By the way, this argument works for any (fixed) fair or loaded die with any number of sides. It could even be a one-sided "die", and numbers on it could be positive, negative, and/or zero! I only insist that it is possible to get from any state to any other state. That is, the Markov chain is irreducible.

To prove such results fully, you need the theory of Markov chains on a finite state space. In particular, the topic of "return times". Take a look at the book Markov Chains and Mixing Times by Levin, Peres, and Wilmer, freely available here. Proposition 1.14 (ii) on page 12 gives what you want. Section 1.4 of Introduction to Stochastic Processes (2nd edition) by Gregory F. Lawler also has a good explanation.

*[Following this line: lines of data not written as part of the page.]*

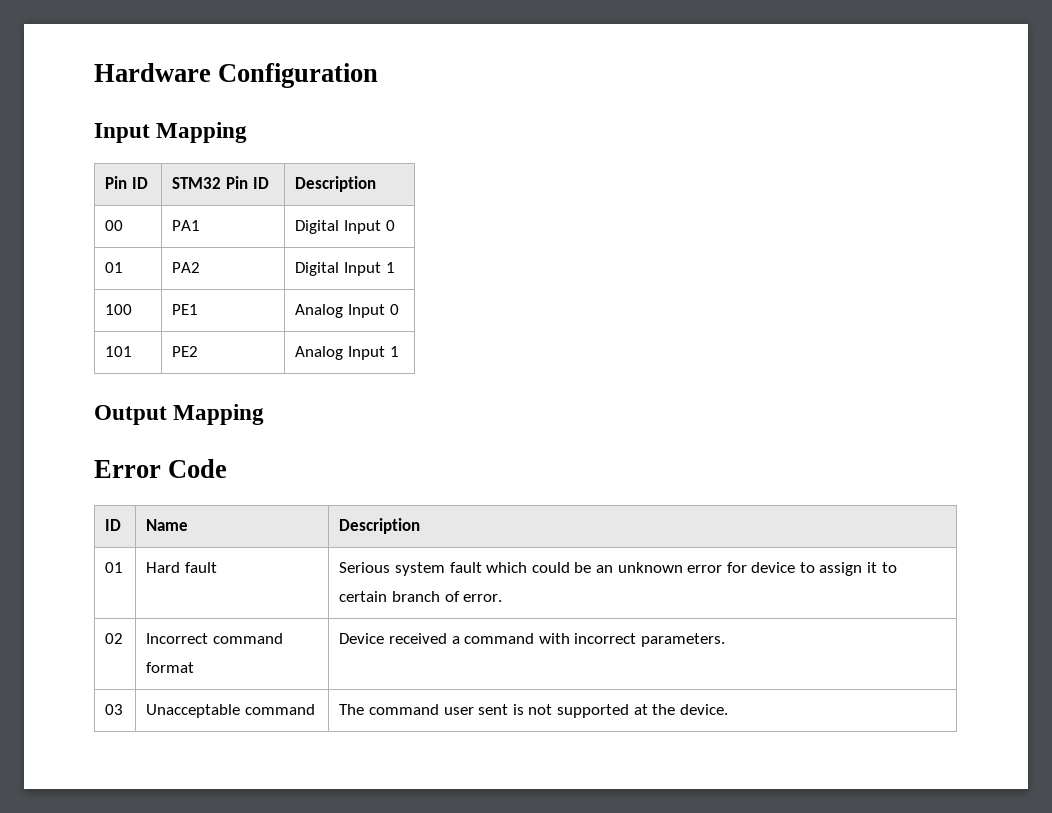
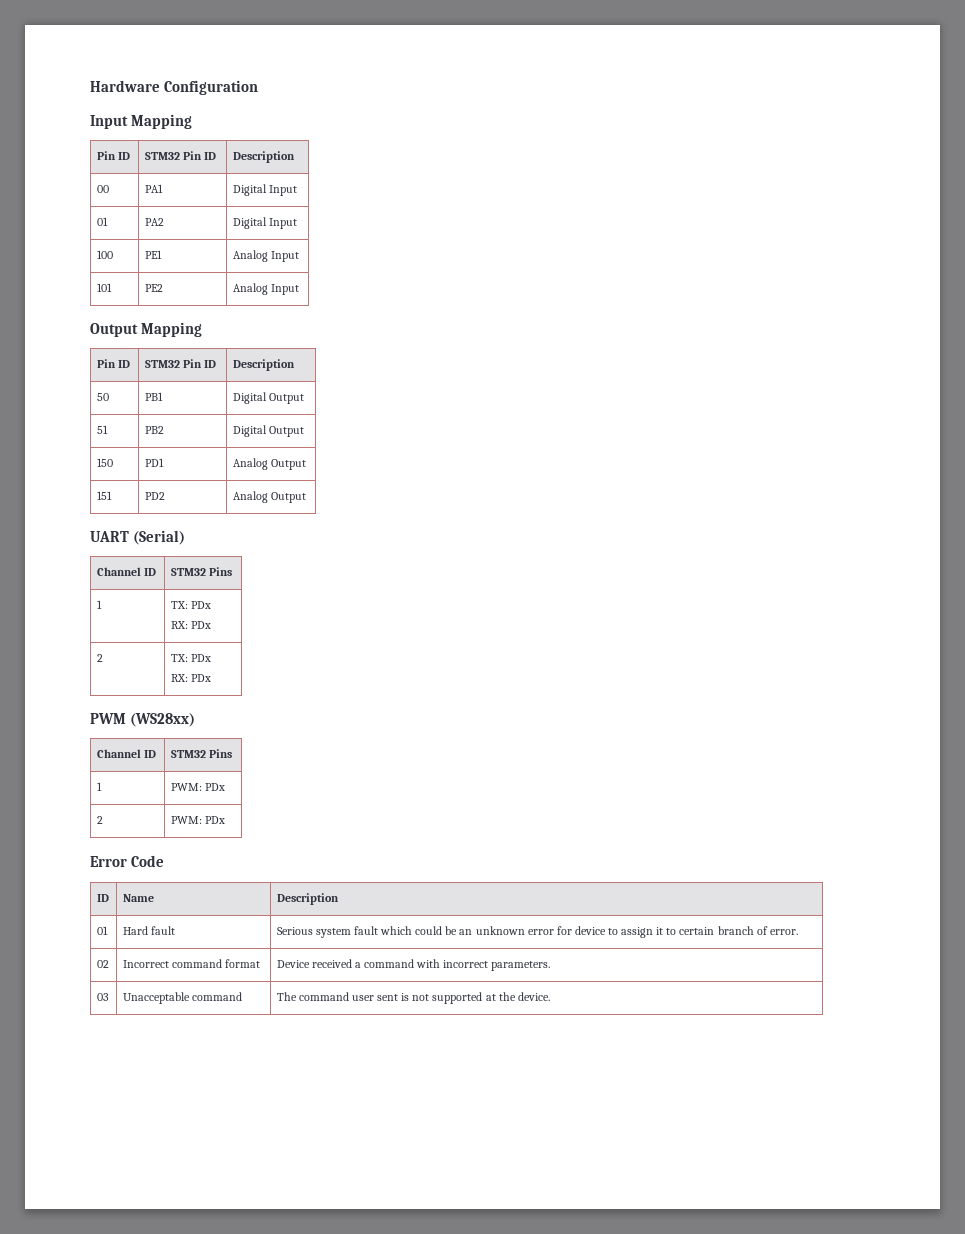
- 00 | PA1 | Digital Input 0
+ 00 | PA1 | Digital Input
- 01 | PA2 | Digital Input 1
+ 01 | PA2 | Digital Input
- 100 | PE1 | Analog Input 0
+ 100 | PE1 | Analog Input
- 101 | PE2 | Analog Input 1
+ 101 | PE2 | Analog Input
  Output Mapping
+ Pin ID | STM32 Pin ID | Description
+ 50 | PB1 | Digital Output
+ 51 | PB2 | Digital Output
+ 150 | PD1 | Analog Output
+ 151 | PD2 | Analog Output
+ UART (Serial)
+ Channel ID | STM32 Pins
+ 1 | TX: PDx
+ RX: PDx
+ 2 | TX: PDx
+ RX: PDx
+ PWM (WS28xx)
+ Channel ID | STM32 Pins
+ 1 | PWM: PDx
+ 2 | PWM: PDx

Here is an intuitive picture. The Markov chain starts over whenever it hits the state $0$. Writing "$z$" when the chain is in state zero and "$y$" otherwise, a typical outcome looks like

$zyyyyyyyyyyyzyyzzyyyyyyyyyzyyyyzyyyyyyyyyyyyyyyyyyzy\dots$

where we have joined together a sequence of independent finite strings, like $zyyyyyyyyyyy$, of random length. Each finite string starts with one $z$ and has zero or more $y$s following.

The fact that $\pi(z)=1/n$ means that over a very long number of trials, the average proportion of $z$s in the outcome is about $1/n$. To make that work, the average distance between the $z$s must be $n$.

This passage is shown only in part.